Copy out all of the records, exactly as they appear.

---------- DATA RECORDS

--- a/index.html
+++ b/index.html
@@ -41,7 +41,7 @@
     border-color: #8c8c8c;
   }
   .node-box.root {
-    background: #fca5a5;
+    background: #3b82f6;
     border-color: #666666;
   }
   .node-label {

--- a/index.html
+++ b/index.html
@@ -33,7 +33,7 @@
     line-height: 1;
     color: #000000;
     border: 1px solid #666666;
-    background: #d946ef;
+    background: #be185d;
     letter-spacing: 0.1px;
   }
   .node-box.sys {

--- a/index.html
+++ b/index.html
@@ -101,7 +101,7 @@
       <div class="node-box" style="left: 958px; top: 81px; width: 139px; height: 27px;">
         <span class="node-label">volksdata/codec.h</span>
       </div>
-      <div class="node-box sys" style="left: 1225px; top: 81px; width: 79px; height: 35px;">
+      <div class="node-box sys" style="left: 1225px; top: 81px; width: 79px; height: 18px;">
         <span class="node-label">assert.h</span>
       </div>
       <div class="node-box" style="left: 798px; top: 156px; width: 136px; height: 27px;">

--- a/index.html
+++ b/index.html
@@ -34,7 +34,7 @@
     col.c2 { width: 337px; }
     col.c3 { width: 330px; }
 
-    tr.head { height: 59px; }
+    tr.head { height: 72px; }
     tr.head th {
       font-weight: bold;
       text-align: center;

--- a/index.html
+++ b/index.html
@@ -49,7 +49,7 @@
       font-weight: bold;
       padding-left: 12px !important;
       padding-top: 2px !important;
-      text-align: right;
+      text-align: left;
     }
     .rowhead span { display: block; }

--------------------

_TASK OUTPUT_
--- a/index.html
+++ b/index.html
@@ -41,7 +41,7 @@
     border-color: #8c8c8c;
   }
   .node-box.root {
-    background: #fca5a5;
+    background: #3b82f6;
     border-color: #666666;
   }
   .node-label {

--- a/index.html
+++ b/index.html
@@ -33,7 +33,7 @@
     line-height: 1;
     color: #000000;
     border: 1px solid #666666;
-    background: #d946ef;
+    background: #be185d;
     letter-spacing: 0.1px;
   }
   .node-box.sys {

--- a/index.html
+++ b/index.html
@@ -101,7 +101,7 @@
       <div class="node-box" style="left: 958px; top: 81px; width: 139px; height: 27px;">
         <span class="node-label">volksdata/codec.h</span>
       </div>
-      <div class="node-box sys" style="left: 1225px; top: 81px; width: 79px; height: 35px;">
+      <div class="node-box sys" style="left: 1225px; top: 81px; width: 79px; height: 18px;">
         <span class="node-label">assert.h</span>
       </div>
       <div class="node-box" style="left: 798px; top: 156px; width: 136px; height: 27px;">

--- a/index.html
+++ b/index.html
@@ -34,7 +34,7 @@
     col.c2 { width: 337px; }
     col.c3 { width: 330px; }
 
-    tr.head { height: 59px; }
+    tr.head { height: 72px; }
     tr.head th {
       font-weight: bold;
       text-align: center;

--- a/index.html
+++ b/index.html
@@ -49,7 +49,7 @@
       font-weight: bold;
       padding-left: 12px !important;
       padding-top: 2px !important;
-      text-align: right;
+      text-align: left;
     }
     .rowhead span { display: block; }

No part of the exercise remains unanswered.